# ESP FM-418.



## twiztedchild (Jan 15, 2009)

Nothing changed really about it. So I guess who ever said tht the 1 in the FM-418 being a new place they are made was right. also same for the Viper 7 string Nothng really different.

The ESP Guitar Company :: LTD Standard Guitars - FM-408


----------



## Johann (Jan 15, 2009)

i think that the 408 had binding... this one doesn't.


----------



## MFB (Jan 15, 2009)

Woo-hoo! Another ESP that has :

Gloss black finish
25.5" scale
EMG 808's

Way to spice things up ESP!


----------



## twiztedchild (Jan 15, 2009)

Johann said:


> i think that the 408 had binding... this one doesn't.



your right.

LTD 2008 FM-408 Black Std. Scale 8-String Electric Guitar

had white binding around the Neck and the Headstock. to to me the 418 looks like it has Black binding around the Headstock now


----------



## D-EJ915 (Jan 15, 2009)

oooh the new site's up? fucking awesome


----------



## twiztedchild (Jan 15, 2009)

what about the damn Viper 7 string? its the EXACT same as the old one


----------



## Stitch (Jan 15, 2009)

Has the scale length been increased on the Viper?


----------



## D-EJ915 (Jan 15, 2009)

no it's the same, same goes with the baritones


----------



## Johann (Jan 15, 2009)

then why this number exchange?


----------



## twiztedchild (Jan 15, 2009)

Johann said:


> then why this number exchange?



thats what I am trying to figure out. I think it might just be saying that it is being made somewhere else now


----------



## Johann (Jan 15, 2009)

kind of lame, if you ask me.


----------



## That_One_Person (Jan 15, 2009)

twiztedchild said:


> thats what I am trying to figure out. I think it might just be saying that it is being made somewhere else now


 
Indonesia my friends...


----------



## twiztedchild (Jan 15, 2009)

That_One_Person said:


> Indonesia my friends...



does that mean that the price might go down at least??


----------



## D-EJ915 (Jan 15, 2009)

twiztedchild said:


> does that mean that the price might go down at least??
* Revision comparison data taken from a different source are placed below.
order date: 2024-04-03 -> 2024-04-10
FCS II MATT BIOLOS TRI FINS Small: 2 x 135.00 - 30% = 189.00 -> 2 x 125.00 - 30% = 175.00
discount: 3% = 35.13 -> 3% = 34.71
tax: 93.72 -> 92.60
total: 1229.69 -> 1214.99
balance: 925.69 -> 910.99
nope they actually raised the prices


----------



## mat091285 (Jan 15, 2009)

F .... not another INDO made .. and it is an 8 string .... WTF!!!! ESP


----------



## twiztedchild (Jan 15, 2009)

D-EJ915 said:


> nope they actually raised the prices



soe one needs to get spaled at esp


----------



## D-EJ915 (Jan 15, 2009)

twiztedchild said:


> soe one needs to get spaled at esp


if you mean fuck ESP USA then yes I agree


----------



## twiztedchild (Jan 15, 2009)

D-EJ915 said:


> if you mean fuck ESP USA then yes I agree



yes. lol and My computer is pissing me. but Yeah, I was trying to type "Someone should get slapped" lol


----------



## CrushingAnvil (Jan 15, 2009)

twiztedchild said:


> Nothing changed really about it. So I guess *who ever said tht the 1 in the FM-418 being a new place they are made was right*. also same for the Viper 7 string Nothng really different.
> 
> The ESP Guitar Company :: LTD Standard Guitars - FM-408



I do believe I mentioned that once but I dont have the balls to claim the recognition... it looks terrible imo.


----------



## twiztedchild (Jan 15, 2009)

CrushingAnvil said:


> I do believe I mentioned that once but I dont have the balls to claim the recognition... it looks terrible imo.
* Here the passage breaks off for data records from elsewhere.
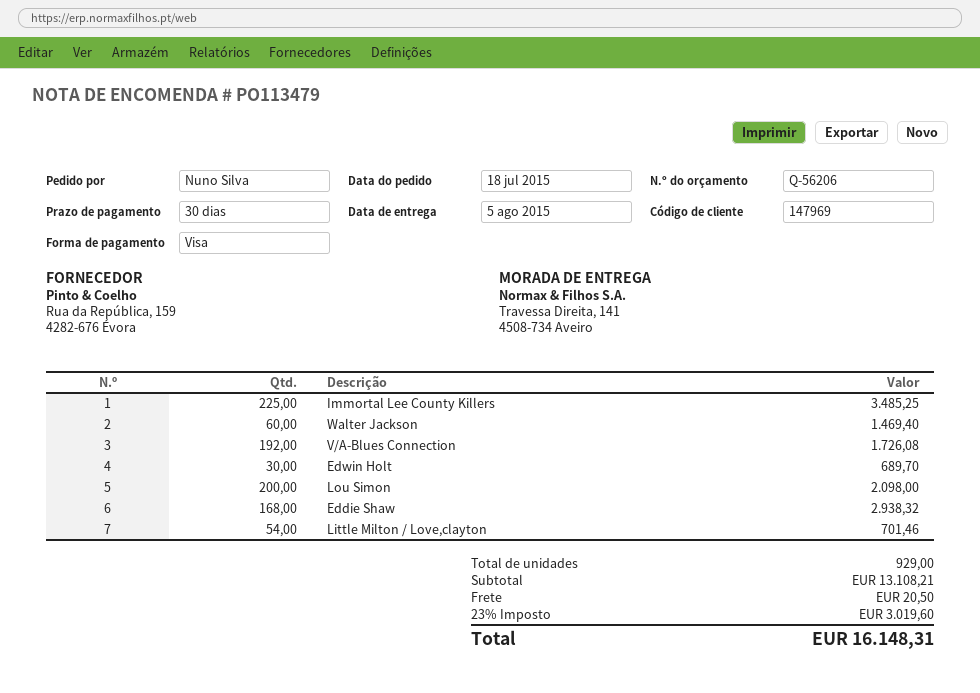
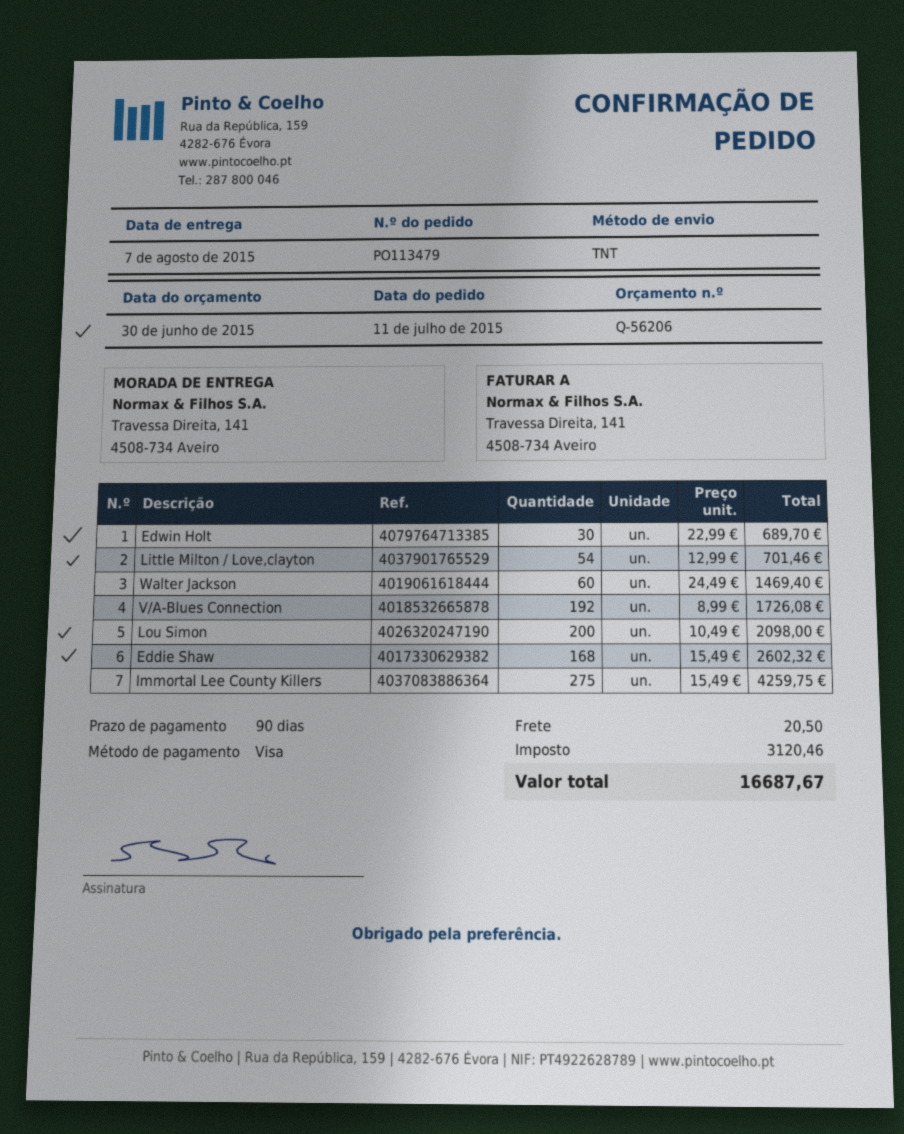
order date: 2015-07-18 -> 2015-07-11
delivery date: 2015-08-05 -> 2015-08-07
payment terms: 30 days -> 90 days
Immortal Lee County Killers: 225 for 3485.25 -> 275 for 4259.75
Eddie Shaw: 168 for 2938.32 -> 168 for 2602.32
tax: 3019.60 -> 3120.46
total: 16148.31 -> 16687.67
I know. that isnt much different then the 408 but for somereason I just didnt like this one


----------



## troyguitar (Jan 15, 2009)

WTF? I guess I'm not getting an 8-string unless I find a used/NOS FM-408...


----------



## Dusty201087 (Jan 16, 2009)

Yeah, this happened last year IIRC. They switch the numbers when the change one little tiny thing about the guitar. 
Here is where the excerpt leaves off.